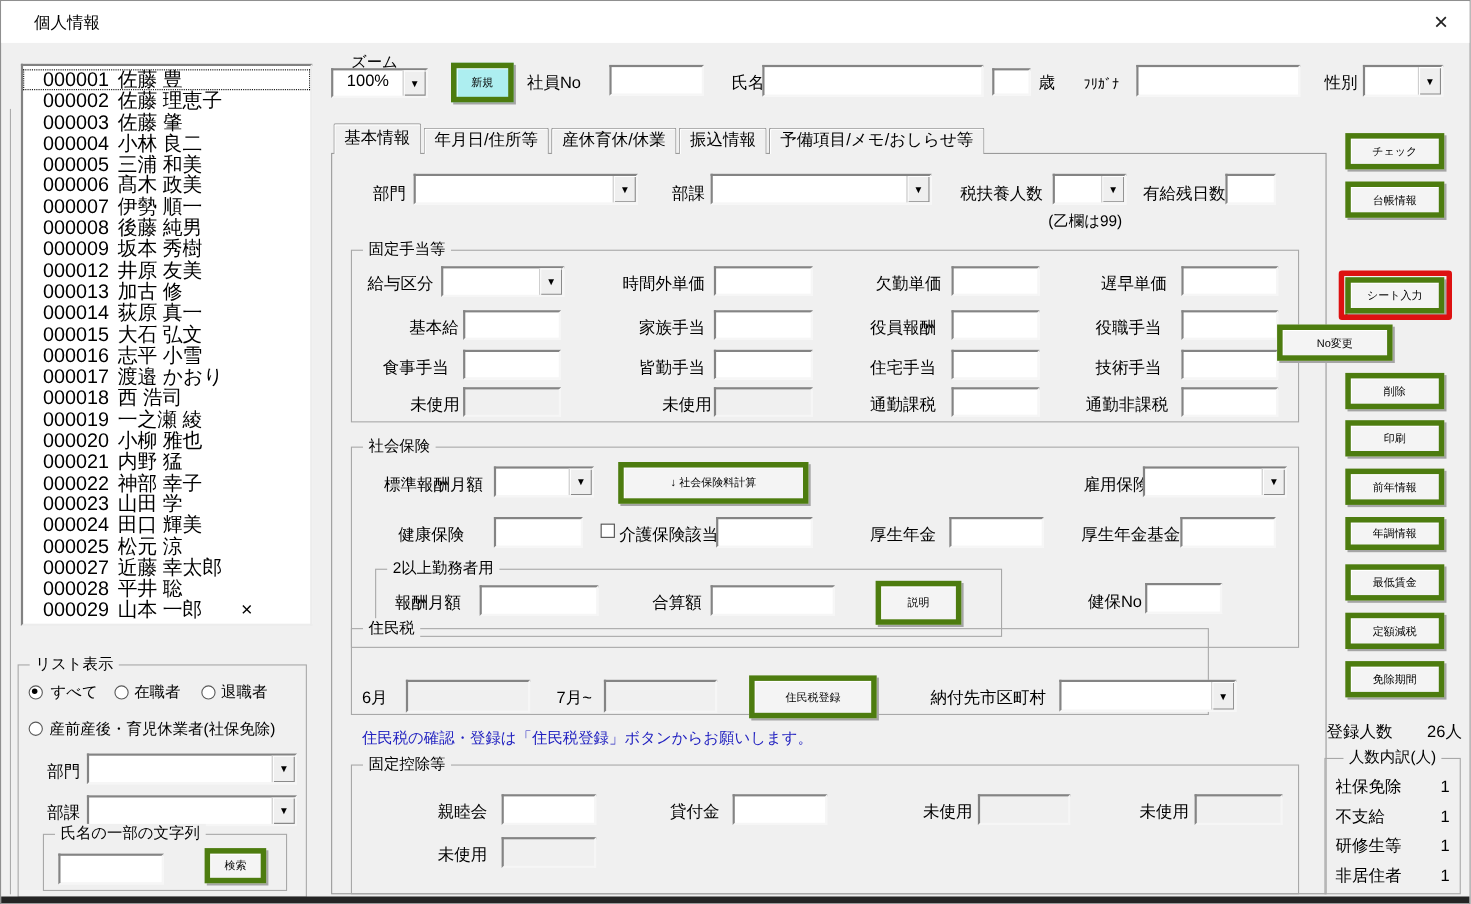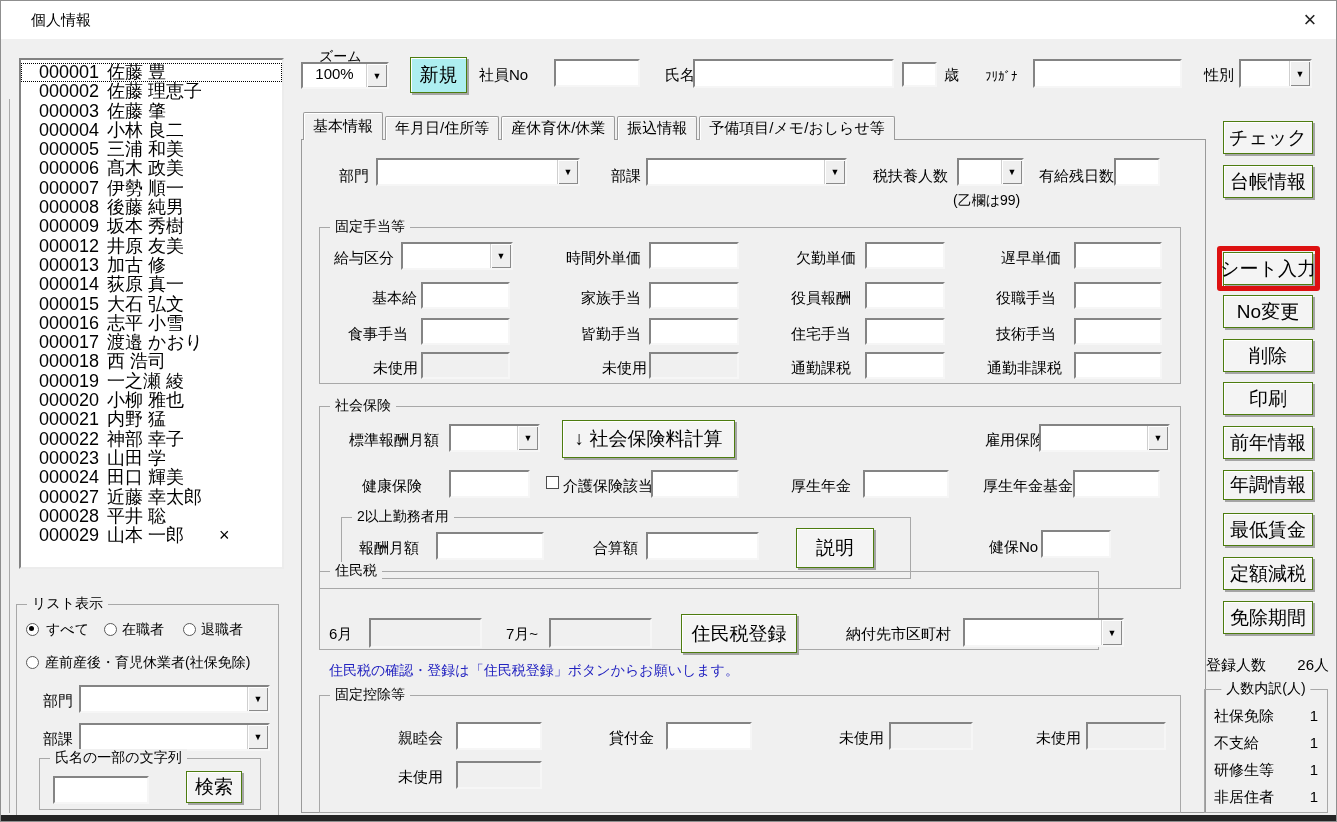--- a/index.html
+++ b/index.html
@@ -24,7 +24,7 @@
           font-size:9px;color:#000;box-shadow:inset 1px 1px 0 #ffffff, inset -1px -1px 0 #8a8a8a;
           border-left:1px solid #cfcfcf;}
   .btn3d{position:absolute;display:flex;align-items:center;justify-content:center;
-         background:#f4f4f4;border:1px solid #4d7c0f;box-sizing:border-box;font-size:19px;
+         background:#f4f4f4;border:5px solid #4d7c0f;box-sizing:border-box;font-size:10px;
          box-shadow:inset 1px 1px 0 #ffffff, 2px 2px 0 0 #a5a5a5;white-space:nowrap;}
   .btn3d.cyan{background:#adeef0;}
   .grp{position:absolute;border:1px solid #a8a8a8;box-sizing:border-box;}

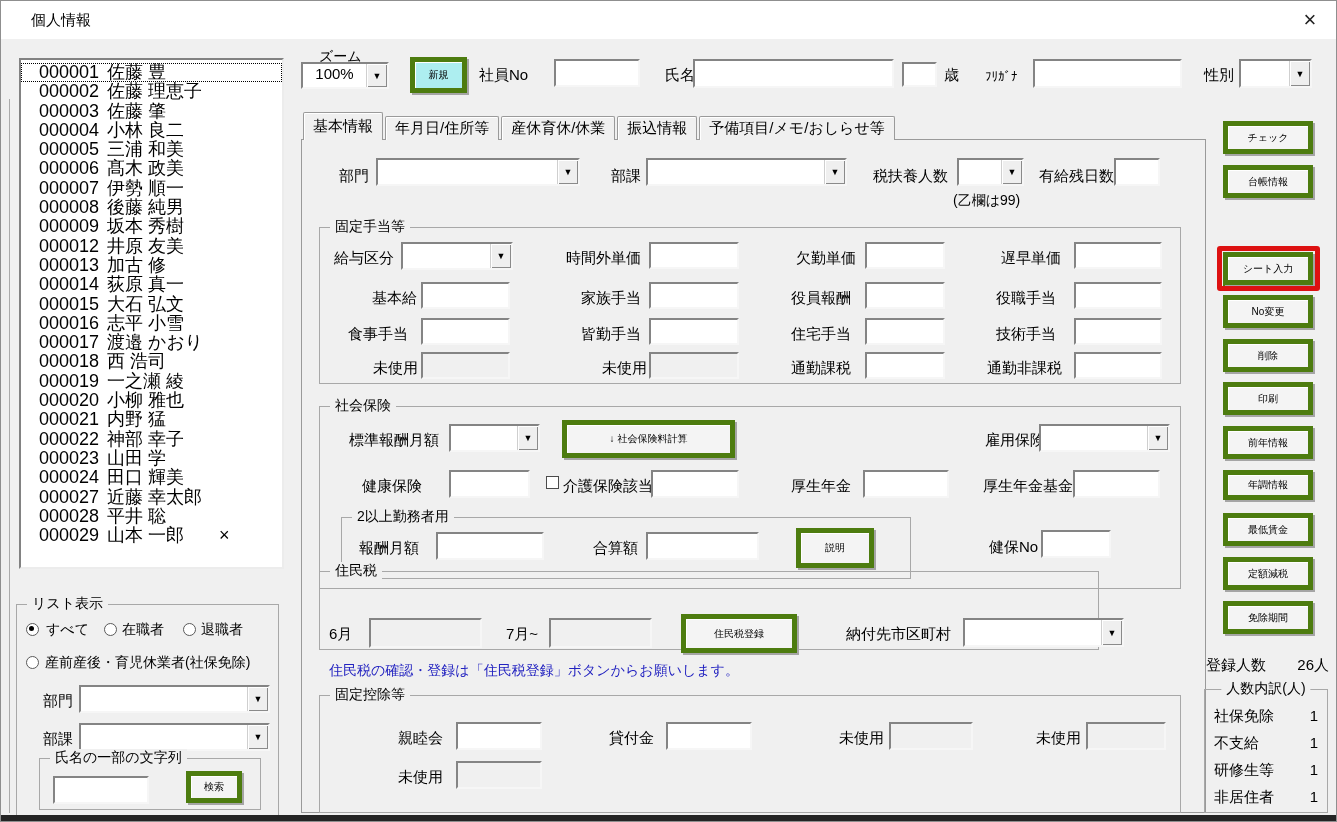--- a/index.html
+++ b/index.html
@@ -361,7 +361,7 @@
   <div class="btn3d" style="left:1222px;top:207px;width:90px;height:33px;margin-top:47px;">並び替え</div>
   <div class="redbox"></div>
   <div class="btn3d" style="left:1222px;top:251px;width:90px;height:33px;">シート入力</div>
-  <div class="btn3d" style="left:1222px;top:294px;width:90px;height:33px;">No変更</div>
+  <div class="btn3d" style="left:1160px;top:294px;width:105px;height:33px;">No変更</div>
   <div class="btn3d" style="left:1222px;top:338px;width:90px;height:33px;">削除</div>
   <div class="btn3d" style="left:1222px;top:381px;width:90px;height:33px;">印刷</div>
   <div class="btn3d" style="left:1222px;top:425px;width:90px;height:33px;">前年情報</div>

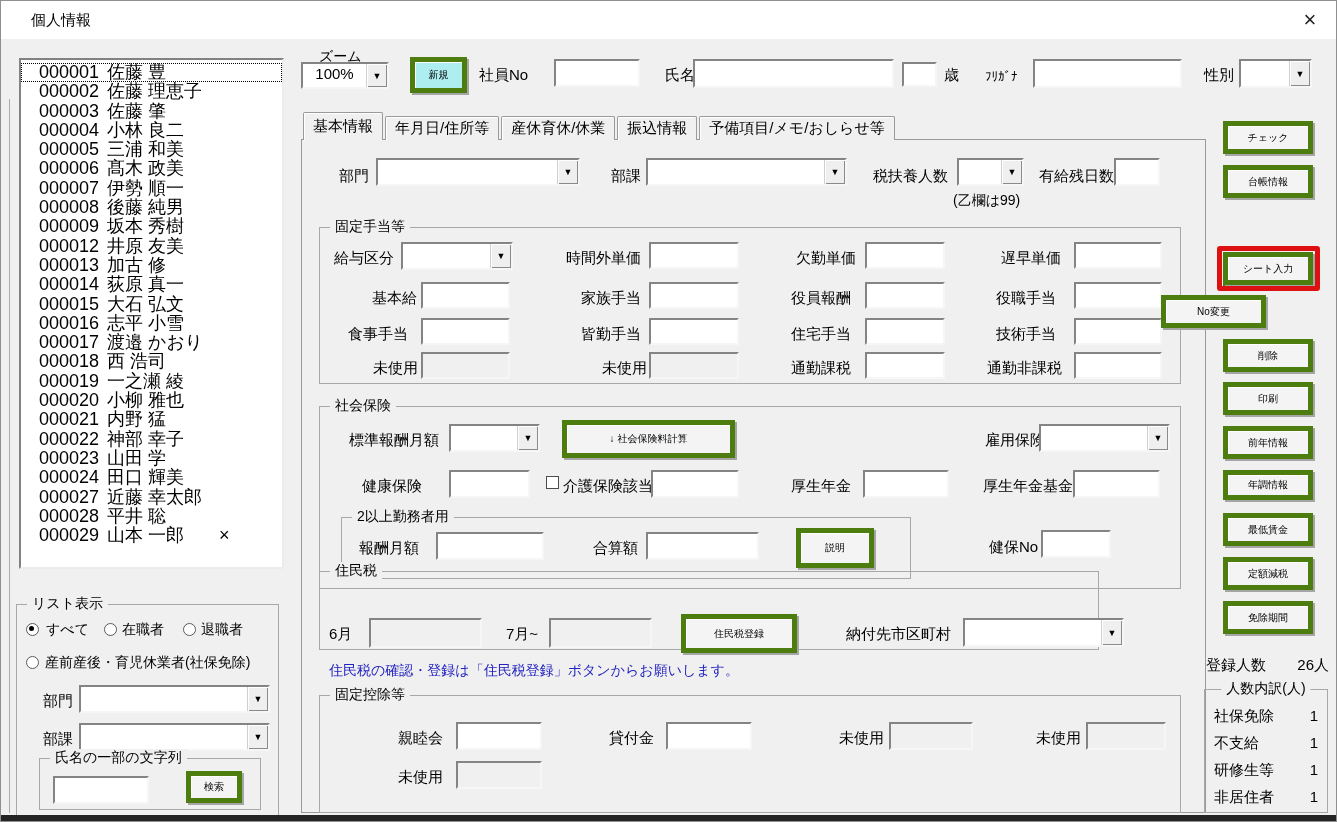--- a/index.html
+++ b/index.html
@@ -184,6 +184,11 @@
       <span class="lmark"></span>
     </div>
       <div class="lrow">
+      <span class="lno">000025</span>
+      <span class="lname">松元 涼</span>
+      <span class="lmark"></span>
+    </div>
+      <div class="lrow">
       <span class="lno">000027</span>
       <span class="lname">近藤 幸太郎</span>
       <span class="lmark"></span>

# # #

Task details: Transcribe all of the listing precisely. The images stay out of it.

Written solution:
--- a/index.html
+++ b/index.html
@@ -24,7 +24,7 @@
           font-size:9px;color:#000;box-shadow:inset 1px 1px 0 #ffffff, inset -1px -1px 0 #8a8a8a;
           border-left:1px solid #cfcfcf;}
   .btn3d{position:absolute;display:flex;align-items:center;justify-content:center;
-         background:#f4f4f4;border:1px solid #4d7c0f;box-sizing:border-box;font-size:19px;
+         background:#f4f4f4;border:5px solid #4d7c0f;box-sizing:border-box;font-size:10px;
          box-shadow:inset 1px 1px 0 #ffffff, 2px 2px 0 0 #a5a5a5;white-space:nowrap;}
   .btn3d.cyan{background:#adeef0;}
   .grp{position:absolute;border:1px solid #a8a8a8;box-sizing:border-box;}

--- a/index.html
+++ b/index.html
@@ -361,7 +361,7 @@
   <div class="btn3d" style="left:1222px;top:207px;width:90px;height:33px;margin-top:47px;">並び替え</div>
   <div class="redbox"></div>
   <div class="btn3d" style="left:1222px;top:251px;width:90px;height:33px;">シート入力</div>
-  <div class="btn3d" style="left:1222px;top:294px;width:90px;height:33px;">No変更</div>
+  <div class="btn3d" style="left:1160px;top:294px;width:105px;height:33px;">No変更</div>
   <div class="btn3d" style="left:1222px;top:338px;width:90px;height:33px;">削除</div>
   <div class="btn3d" style="left:1222px;top:381px;width:90px;height:33px;">印刷</div>
   <div class="btn3d" style="left:1222px;top:425px;width:90px;height:33px;">前年情報</div>

--- a/index.html
+++ b/index.html
@@ -184,6 +184,11 @@
       <span class="lmark"></span>
     </div>
       <div class="lrow">
+      <span class="lno">000025</span>
+      <span class="lname">松元 涼</span>
+      <span class="lmark"></span>
+    </div>
+      <div class="lrow">
       <span class="lno">000027</span>
       <span class="lname">近藤 幸太郎</span>
       <span class="lmark"></span>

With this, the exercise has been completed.